(Structured diff data)
::::::::::
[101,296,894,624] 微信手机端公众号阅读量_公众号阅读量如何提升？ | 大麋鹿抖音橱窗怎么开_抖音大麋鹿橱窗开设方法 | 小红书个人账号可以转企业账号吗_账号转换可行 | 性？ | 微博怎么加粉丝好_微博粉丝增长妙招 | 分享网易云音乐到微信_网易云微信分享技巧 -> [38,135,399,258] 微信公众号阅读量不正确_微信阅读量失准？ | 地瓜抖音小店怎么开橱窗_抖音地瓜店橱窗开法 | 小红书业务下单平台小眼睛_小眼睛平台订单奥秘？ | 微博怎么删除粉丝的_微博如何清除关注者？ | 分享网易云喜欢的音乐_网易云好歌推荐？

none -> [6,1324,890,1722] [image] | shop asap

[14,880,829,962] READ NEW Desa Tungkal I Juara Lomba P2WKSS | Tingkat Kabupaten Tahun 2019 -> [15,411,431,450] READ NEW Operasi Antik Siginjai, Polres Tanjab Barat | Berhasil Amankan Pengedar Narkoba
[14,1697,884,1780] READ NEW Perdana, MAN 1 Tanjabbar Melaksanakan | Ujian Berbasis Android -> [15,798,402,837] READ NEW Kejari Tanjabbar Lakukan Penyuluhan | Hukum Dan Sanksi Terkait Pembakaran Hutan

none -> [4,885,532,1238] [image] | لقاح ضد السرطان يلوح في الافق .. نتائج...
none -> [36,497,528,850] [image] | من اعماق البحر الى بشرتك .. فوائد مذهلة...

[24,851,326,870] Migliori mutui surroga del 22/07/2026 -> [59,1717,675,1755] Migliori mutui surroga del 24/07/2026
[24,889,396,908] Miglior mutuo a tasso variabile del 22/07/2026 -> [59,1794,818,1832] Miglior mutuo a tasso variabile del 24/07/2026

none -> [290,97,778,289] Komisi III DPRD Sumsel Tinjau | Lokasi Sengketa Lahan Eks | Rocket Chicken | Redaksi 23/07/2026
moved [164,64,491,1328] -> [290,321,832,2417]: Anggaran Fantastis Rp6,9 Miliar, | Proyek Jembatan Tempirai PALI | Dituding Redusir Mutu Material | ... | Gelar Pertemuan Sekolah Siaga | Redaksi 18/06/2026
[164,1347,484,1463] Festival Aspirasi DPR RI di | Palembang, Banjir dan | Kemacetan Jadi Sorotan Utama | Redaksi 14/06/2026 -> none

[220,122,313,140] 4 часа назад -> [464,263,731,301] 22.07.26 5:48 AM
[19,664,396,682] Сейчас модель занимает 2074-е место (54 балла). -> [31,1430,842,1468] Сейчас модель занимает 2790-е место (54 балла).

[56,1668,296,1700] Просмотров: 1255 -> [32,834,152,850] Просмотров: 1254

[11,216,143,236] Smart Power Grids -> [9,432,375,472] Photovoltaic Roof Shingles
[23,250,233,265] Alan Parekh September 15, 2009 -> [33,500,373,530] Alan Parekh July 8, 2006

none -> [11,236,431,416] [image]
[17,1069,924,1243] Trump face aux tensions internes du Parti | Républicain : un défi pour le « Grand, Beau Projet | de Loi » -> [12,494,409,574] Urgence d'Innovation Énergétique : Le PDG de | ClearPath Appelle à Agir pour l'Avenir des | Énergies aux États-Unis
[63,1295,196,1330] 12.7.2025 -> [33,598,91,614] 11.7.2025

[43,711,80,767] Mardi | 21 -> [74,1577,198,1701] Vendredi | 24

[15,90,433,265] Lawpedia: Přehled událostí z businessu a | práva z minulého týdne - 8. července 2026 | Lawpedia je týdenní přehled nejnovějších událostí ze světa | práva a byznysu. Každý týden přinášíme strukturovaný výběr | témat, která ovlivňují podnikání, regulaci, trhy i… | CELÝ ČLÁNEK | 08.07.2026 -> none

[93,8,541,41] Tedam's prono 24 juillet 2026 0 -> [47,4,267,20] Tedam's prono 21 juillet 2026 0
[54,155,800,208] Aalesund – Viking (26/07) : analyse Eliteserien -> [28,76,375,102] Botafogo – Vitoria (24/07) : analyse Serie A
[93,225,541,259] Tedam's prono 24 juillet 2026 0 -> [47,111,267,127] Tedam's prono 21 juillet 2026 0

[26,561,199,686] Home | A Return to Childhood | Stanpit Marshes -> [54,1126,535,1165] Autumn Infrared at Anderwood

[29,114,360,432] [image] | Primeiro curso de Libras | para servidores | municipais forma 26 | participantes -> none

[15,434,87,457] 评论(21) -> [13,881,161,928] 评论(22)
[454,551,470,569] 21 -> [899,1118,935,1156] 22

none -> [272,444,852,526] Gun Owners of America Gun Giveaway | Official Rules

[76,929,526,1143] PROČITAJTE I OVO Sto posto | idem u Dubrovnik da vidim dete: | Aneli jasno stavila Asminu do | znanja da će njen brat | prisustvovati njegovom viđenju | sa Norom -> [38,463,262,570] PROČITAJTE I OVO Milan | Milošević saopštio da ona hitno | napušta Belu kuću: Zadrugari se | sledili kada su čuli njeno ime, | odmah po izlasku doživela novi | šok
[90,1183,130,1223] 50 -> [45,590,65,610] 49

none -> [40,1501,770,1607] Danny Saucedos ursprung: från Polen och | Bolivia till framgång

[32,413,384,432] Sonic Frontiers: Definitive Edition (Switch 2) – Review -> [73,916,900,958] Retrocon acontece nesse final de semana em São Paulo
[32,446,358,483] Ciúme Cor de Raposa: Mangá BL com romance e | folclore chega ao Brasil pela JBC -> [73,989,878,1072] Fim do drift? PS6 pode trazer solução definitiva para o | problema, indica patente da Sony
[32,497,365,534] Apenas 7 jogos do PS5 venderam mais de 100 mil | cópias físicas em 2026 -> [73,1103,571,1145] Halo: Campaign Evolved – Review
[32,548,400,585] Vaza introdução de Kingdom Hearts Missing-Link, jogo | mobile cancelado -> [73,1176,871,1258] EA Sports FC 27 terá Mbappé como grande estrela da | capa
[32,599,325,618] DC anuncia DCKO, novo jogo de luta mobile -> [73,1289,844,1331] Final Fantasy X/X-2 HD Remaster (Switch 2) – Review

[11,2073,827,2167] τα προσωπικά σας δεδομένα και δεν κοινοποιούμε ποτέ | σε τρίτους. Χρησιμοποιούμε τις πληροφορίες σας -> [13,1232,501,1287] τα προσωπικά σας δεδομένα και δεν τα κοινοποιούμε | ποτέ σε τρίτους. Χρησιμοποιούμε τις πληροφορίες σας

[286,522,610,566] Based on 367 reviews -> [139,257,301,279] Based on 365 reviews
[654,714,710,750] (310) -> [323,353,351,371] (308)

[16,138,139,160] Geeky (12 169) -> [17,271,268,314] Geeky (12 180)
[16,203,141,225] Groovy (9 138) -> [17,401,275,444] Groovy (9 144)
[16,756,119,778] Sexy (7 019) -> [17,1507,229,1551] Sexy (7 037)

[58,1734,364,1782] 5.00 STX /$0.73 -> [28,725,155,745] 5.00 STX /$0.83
::::::::::
__What is expected__: Your answer must be every record above, retyped exactly.

__Task response__:
[101,296,894,624] 微信手机端公众号阅读量_公众号阅读量如何提升？ | 大麋鹿抖音橱窗怎么开_抖音大麋鹿橱窗开设方法 | 小红书个人账号可以转企业账号吗_账号转换可行 | 性？ | 微博怎么加粉丝好_微博粉丝增长妙招 | 分享网易云音乐到微信_网易云微信分享技巧 -> [38,135,399,258] 微信公众号阅读量不正确_微信阅读量失准？ | 地瓜抖音小店怎么开橱窗_抖音地瓜店橱窗开法 | 小红书业务下单平台小眼睛_小眼睛平台订单奥秘？ | 微博怎么删除粉丝的_微博如何清除关注者？ | 分享网易云喜欢的音乐_网易云好歌推荐？

none -> [6,1324,890,1722] [image] | shop asap

[14,880,829,962] READ NEW Desa Tungkal I Juara Lomba P2WKSS | Tingkat Kabupaten Tahun 2019 -> [15,411,431,450] READ NEW Operasi Antik Siginjai, Polres Tanjab Barat | Berhasil Amankan Pengedar Narkoba
[14,1697,884,1780] READ NEW Perdana, MAN 1 Tanjabbar Melaksanakan | Ujian Berbasis Android -> [15,798,402,837] READ NEW Kejari Tanjabbar Lakukan Penyuluhan | Hukum Dan Sanksi Terkait Pembakaran Hutan

none -> [4,885,532,1238] [image] | لقاح ضد السرطان يلوح في الافق .. نتائج...
none -> [36,497,528,850] [image] | من اعماق البحر الى بشرتك .. فوائد مذهلة...

[24,851,326,870] Migliori mutui surroga del 22/07/2026 -> [59,1717,675,1755] Migliori mutui surroga del 24/07/2026
[24,889,396,908] Miglior mutuo a tasso variabile del 22/07/2026 -> [59,1794,818,1832] Miglior mutuo a tasso variabile del 24/07/2026

none -> [290,97,778,289] Komisi III DPRD Sumsel Tinjau | Lokasi Sengketa Lahan Eks | Rocket Chicken | Redaksi 23/07/2026
moved [164,64,491,1328] -> [290,321,832,2417]: Anggaran Fantastis Rp6,9 Miliar, | Proyek Jembatan Tempirai PALI | Dituding Redusir Mutu Material | ... | Gelar Pertemuan Sekolah Siaga | Redaksi 18/06/2026
[164,1347,484,1463] Festival Aspirasi DPR RI di | Palembang, Banjir dan | Kemacetan Jadi Sorotan Utama | Redaksi 14/06/2026 -> none

[220,122,313,140] 4 часа назад -> [464,263,731,301] 22.07.26 5:48 AM
[19,664,396,682] Сейчас модель занимает 2074-е место (54 балла). -> [31,1430,842,1468] Сейчас модель занимает 2790-е место (54 балла).

[56,1668,296,1700] Просмотров: 1255 -> [32,834,152,850] Просмотров: 1254

[11,216,143,236] Smart Power Grids -> [9,432,375,472] Photovoltaic Roof Shingles
[23,250,233,265] Alan Parekh September 15, 2009 -> [33,500,373,530] Alan Parekh July 8, 2006

none -> [11,236,431,416] [image]
[17,1069,924,1243] Trump face aux tensions internes du Parti | Républicain : un défi pour le « Grand, Beau Projet | de Loi » -> [12,494,409,574] Urgence d'Innovation Énergétique : Le PDG de | ClearPath Appelle à Agir pour l'Avenir des | Énergies aux États-Unis
[63,1295,196,1330] 12.7.2025 -> [33,598,91,614] 11.7.2025

[43,711,80,767] Mardi | 21 -> [74,1577,198,1701] Vendredi | 24

[15,90,433,265] Lawpedia: Přehled událostí z businessu a | práva z minulého týdne - 8. července 2026 | Lawpedia je týdenní přehled nejnovějších událostí ze světa | práva a byznysu. Každý týden přinášíme strukturovaný výběr | témat, která ovlivňují podnikání, regulaci, trhy i… | CELÝ ČLÁNEK | 08.07.2026 -> none

[93,8,541,41] Tedam's prono 24 juillet 2026 0 -> [47,4,267,20] Tedam's prono 21 juillet 2026 0
[54,155,800,208] Aalesund – Viking (26/07) : analyse Eliteserien -> [28,76,375,102] Botafogo – Vitoria (24/07) : analyse Serie A
[93,225,541,259] Tedam's prono 24 juillet 2026 0 -> [47,111,267,127] Tedam's prono 21 juillet 2026 0

[26,561,199,686] Home | A Return to Childhood | Stanpit Marshes -> [54,1126,535,1165] Autumn Infrared at Anderwood

[29,114,360,432] [image] | Primeiro curso de Libras | para servidores | municipais forma 26 | participantes -> none

[15,434,87,457] 评论(21) -> [13,881,161,928] 评论(22)
[454,551,470,569] 21 -> [899,1118,935,1156] 22

none -> [272,444,852,526] Gun Owners of America Gun Giveaway | Official Rules

[76,929,526,1143] PROČITAJTE I OVO Sto posto | idem u Dubrovnik da vidim dete: | Aneli jasno stavila Asminu do | znanja da će njen brat | prisustvovati njegovom viđenju | sa Norom -> [38,463,262,570] PROČITAJTE I OVO Milan | Milošević saopštio da ona hitno | napušta Belu kuću: Zadrugari se | sledili kada su čuli njeno ime, | odmah po izlasku doživela novi | šok
[90,1183,130,1223] 50 -> [45,590,65,610] 49

none -> [40,1501,770,1607] Danny Saucedos ursprung: från Polen och | Bolivia till framgång

[32,413,384,432] Sonic Frontiers: Definitive Edition (Switch 2) – Review -> [73,916,900,958] Retrocon acontece nesse final de semana em São Paulo
[32,446,358,483] Ciúme Cor de Raposa: Mangá BL com romance e | folclore chega ao Brasil pela JBC -> [73,989,878,1072] Fim do drift? PS6 pode trazer solução definitiva para o | problema, indica patente da Sony
[32,497,365,534] Apenas 7 jogos do PS5 venderam mais de 100 mil | cópias físicas em 2026 -> [73,1103,571,1145] Halo: Campaign Evolved – Review
[32,548,400,585] Vaza introdução de Kingdom Hearts Missing-Link, jogo | mobile cancelado -> [73,1176,871,1258] EA Sports FC 27 terá Mbappé como grande estrela da | capa
[32,599,325,618] DC anuncia DCKO, novo jogo de luta mobile -> [73,1289,844,1331] Final Fantasy X/X-2 HD Remaster (Switch 2) – Review

[11,2073,827,2167] τα προσωπικά σας δεδομένα και δεν κοινοποιούμε ποτέ | σε τρίτους. Χρησιμοποιούμε τις πληροφορίες σας -> [13,1232,501,1287] τα προσωπικά σας δεδομένα και δεν τα κοινοποιούμε | ποτέ σε τρίτους. Χρησιμοποιούμε τις πληροφορίες σας

[286,522,610,566] Based on 367 reviews -> [139,257,301,279] Based on 365 reviews
[654,714,710,750] (310) -> [323,353,351,371] (308)

[16,138,139,160] Geeky (12 169) -> [17,271,268,314] Geeky (12 180)
[16,203,141,225] Groovy (9 138) -> [17,401,275,444] Groovy (9 144)
[16,756,119,778] Sexy (7 019) -> [17,1507,229,1551] Sexy (7 037)

[58,1734,364,1782] 5.00 STX /$0.73 -> [28,725,155,745] 5.00 STX /$0.83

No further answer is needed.